There is something dispiriting about this reduction of the West End to a Greatest Hits theme park, especially when you add those shows which are movie spin-offs, like Fame and Footloose, or revivals of tried, tested and familiar winners like Evita, returning to the Adelphi in June. Tourists flock to Disneyland to experience 'real-life' versions of beloved films, from Snow White to the Incredibles. But is that really what we want from the West End?

Of course, some of these shows are outstandingly good: I cheered for The Producers, while both Billy Eliot and The Lion King won universal raves - and all three began life in the cinema. It's true too that the West End still has some straight plays of substance, whether it's Jeremy Irons in Embers, Woody Harrelson in Night of the Iguana, Kathleen Turner in Who's Afraid of Virginia Woolf? or last year's acclaimed production of Schiller's Don Carlos. But these feel like exceptions, green shoots of activity peeking out between the concrete slabs of the musical blockbusters.

What's missing, even among these shows, are productions that are neither revivals of proven classics, nor vehicles for big-name stars, usually imported from Hollywood. It's the new work that's getting squeezed out. If the current trend continues, the West End might well remain a magnet for tourists and coach parties - but it will lose its lustre as a world-class artistic centre.

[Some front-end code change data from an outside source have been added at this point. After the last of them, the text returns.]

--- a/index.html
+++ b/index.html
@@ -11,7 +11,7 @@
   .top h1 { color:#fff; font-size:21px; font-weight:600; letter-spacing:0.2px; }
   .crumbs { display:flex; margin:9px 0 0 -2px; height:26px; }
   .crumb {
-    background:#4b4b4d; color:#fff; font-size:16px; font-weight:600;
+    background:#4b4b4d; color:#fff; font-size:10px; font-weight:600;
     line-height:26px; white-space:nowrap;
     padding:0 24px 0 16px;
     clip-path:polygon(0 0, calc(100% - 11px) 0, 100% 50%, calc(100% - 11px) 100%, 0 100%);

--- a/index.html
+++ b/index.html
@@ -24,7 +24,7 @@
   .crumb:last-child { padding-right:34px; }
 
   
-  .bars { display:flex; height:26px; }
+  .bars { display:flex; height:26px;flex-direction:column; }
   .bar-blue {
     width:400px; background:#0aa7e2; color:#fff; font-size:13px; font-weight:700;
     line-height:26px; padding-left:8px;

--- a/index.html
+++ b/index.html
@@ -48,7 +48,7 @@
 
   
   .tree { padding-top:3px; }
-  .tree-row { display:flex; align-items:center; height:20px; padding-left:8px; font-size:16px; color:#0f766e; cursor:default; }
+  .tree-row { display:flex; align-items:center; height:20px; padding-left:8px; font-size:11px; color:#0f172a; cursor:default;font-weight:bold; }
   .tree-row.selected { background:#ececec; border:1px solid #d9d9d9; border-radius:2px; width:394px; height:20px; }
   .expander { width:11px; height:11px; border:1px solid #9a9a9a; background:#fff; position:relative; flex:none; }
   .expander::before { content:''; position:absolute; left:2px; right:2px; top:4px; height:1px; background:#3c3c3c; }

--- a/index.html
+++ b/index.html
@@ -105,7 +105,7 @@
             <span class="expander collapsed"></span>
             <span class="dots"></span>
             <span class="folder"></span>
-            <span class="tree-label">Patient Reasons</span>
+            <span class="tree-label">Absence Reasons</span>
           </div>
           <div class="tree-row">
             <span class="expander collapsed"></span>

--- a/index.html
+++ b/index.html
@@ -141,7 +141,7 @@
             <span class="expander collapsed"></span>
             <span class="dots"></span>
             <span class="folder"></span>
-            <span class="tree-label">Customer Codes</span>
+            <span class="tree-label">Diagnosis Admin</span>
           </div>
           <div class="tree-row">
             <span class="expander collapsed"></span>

It's not difficult to explain how this has happened. The chief culprit are the high rents charged by theatres for the use of their space. As the Standard's theatre critic Nicholas de Jongh puts it: "The costs for independent producers coming to the West End are simply far too high." A Lloyd Webber show is fine; it can recover its costs. Similarly, a play first produced outside London, in a subsidised regional theatre, also has a fighting chance: some of its costs have already been met. But to set out to do new work in the West End can be economically prohibitive. Independent producers will go to Sheffield or Leeds or Birmingham first, leaving the West End for those big-money shows which are little more than compilation tapes on stage.

There is a close parallel here with the changing face of London's high streets, the subject of the campaign launched by the Standard this week. Just as too many one-off, independent retailers - the family-run bakery, the quirky record store - are being squeezed out by Tesco and Starbucks, so new and experimental drama is being chased out of the West End. In both cases, the issue is high rents - too high for all but the corporate behemoths. The result is that, while our neighbourhoods are turning into clonetowns, the West End risks becoming a parade of glorified jukeboxes, one just like another, offering nothing more than harmless, nostalgic fun.

What's the solution? A kneejerk response is to revive the tired argument about subsidised vs commercial theatre, as if only a state handout could level the playing field that might enable artistic innovators to compete. I think there are more imaginative solutions. We could decide that the big West End auditoriums represent a national (or even city) asset and decide the state (or London) should own them the way it now owns museums. It could then rent them out, varying the rates it charges in order to ensure a diversity of theatrical fare was on offer. That might be particularly relevant for some of the smaller spaces, like The Fortune, Duchess, St Martin's and Ambassadors theatres which, de Jongh suggests, could become a new Off West End, to rival New York's Off-Broadway.

Or we could simply join the demand of those fighting to stop London's streets turning into clone city: a change in the law to keep a lid on rents, so that smaller players can survive. As Frank himself might have put it: It's up to you, London, London.